NEW ORLEANS (AP) — Months after cutting its print edition to three days a week, The Times-Picayune of New Orleans on Tuesday announced plans for a three-day-a-week tabloid called TPStreet available in stores and newsstands on days when the full paper isn't printed.
On the same day as The Times-Picayune's announcement, its rival The Advocate reported on its website that New Orleans businessman John Georges has completed his purchase of the Baton Rouge-based newspaper and named two former top Times-Picayune news executives to lead it.
Georges said he will serve as publisher and named former Times-Picayune managing editor Dan Shea as general manager and another former Times-Picayune managing editor, Peter Kovacs, as editor. The Advocate's announcement said current editor Carl Redman would remain in the position of senior editor.

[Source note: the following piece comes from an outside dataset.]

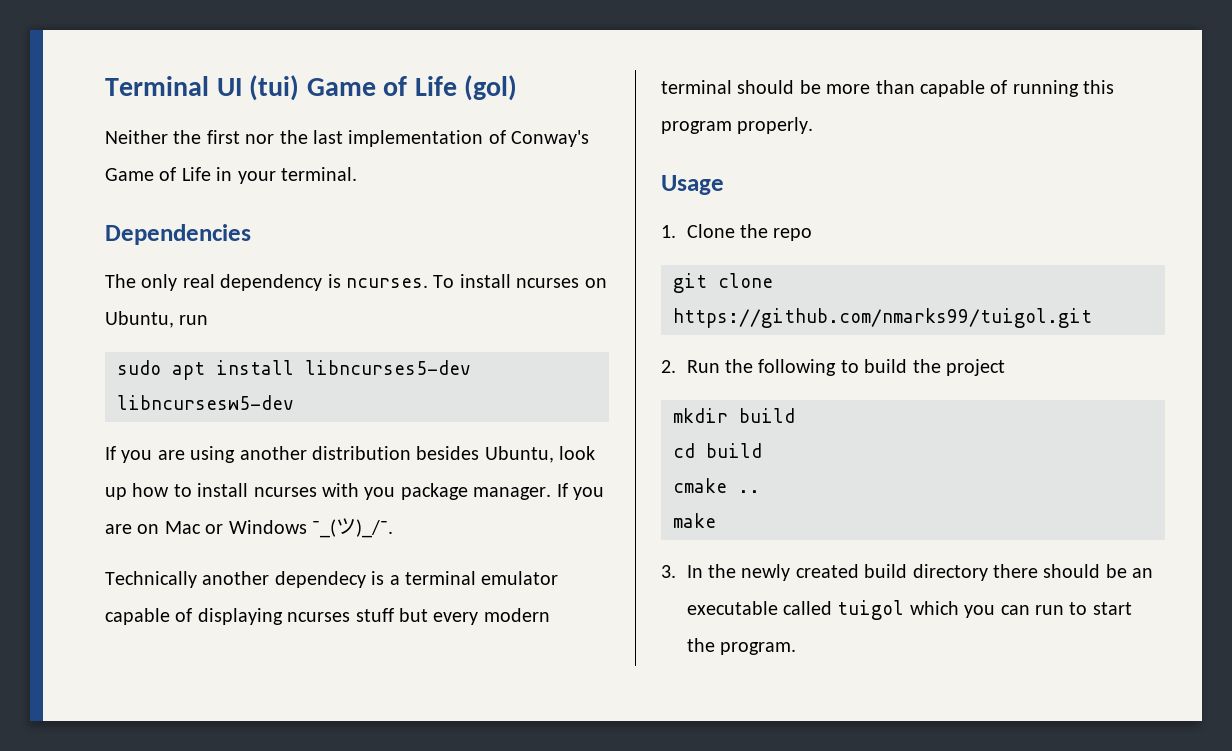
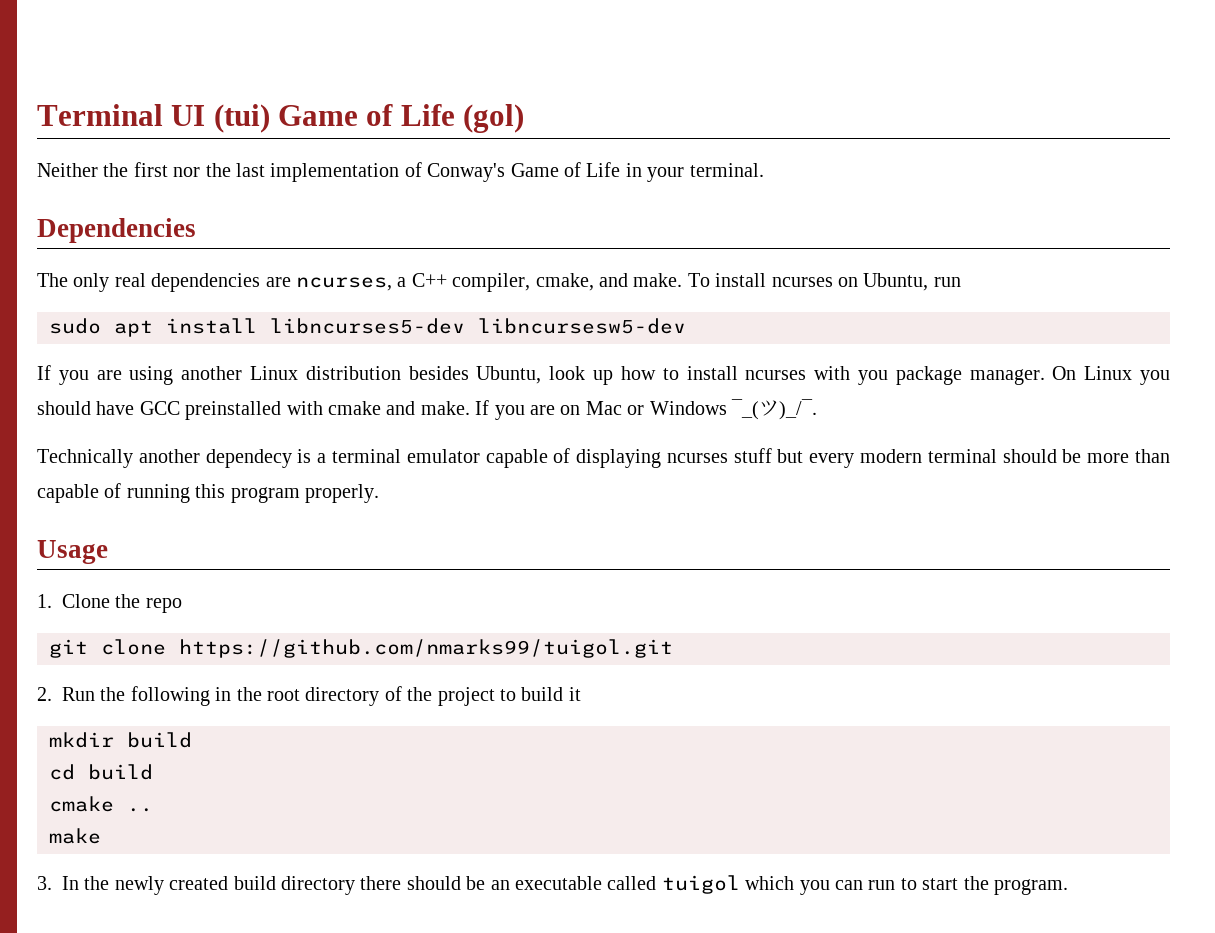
[220,274,428,291] dependency is ncurses. -> [151,273,683,292] dependencies are ncurses, a C++ compiler, cmake, and make.
(307, 453) none -> [250,366,299,380] Linux
(552, 493) none -> [1052,366,1171,385] [37,401,470,420] On Linux you should have GCC preinstalled with cmake and make.
[840,359,1005,376] to build the project -> [215,686,581,706] in the root directory of the project to build it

The Times-Picayune's announcement came on its website, nola.com. Editor Jim Amoss said the 75-cent tabloid will be published Mondays, Tuesdays and Thursdays beginning this summer and that the publication won't be available via home delivery.
Home subscribers will be able to get an electronic replica of TPStreet on the days it is published, in addition to an electronic version of the full Times-Picayune editions published Wednesdays, Fridays and Sundays (including an early Sunday edition published Saturday afternoons.)
"It will allow our readers every day to zoom in on content as they browse through the e-edition's pages on their laptops, tablets and desktop computers," Amoss wrote.
In June of last year, The Times-Picayune's owner, privately held Advance Publications Inc., and a new subsidiary, Nola Media Group, announced the paper would lay off 200 employees and shift its focus to the free nola.com site. Advance has pursued similar three-times-a-week strategies with several other newspapers in the chain.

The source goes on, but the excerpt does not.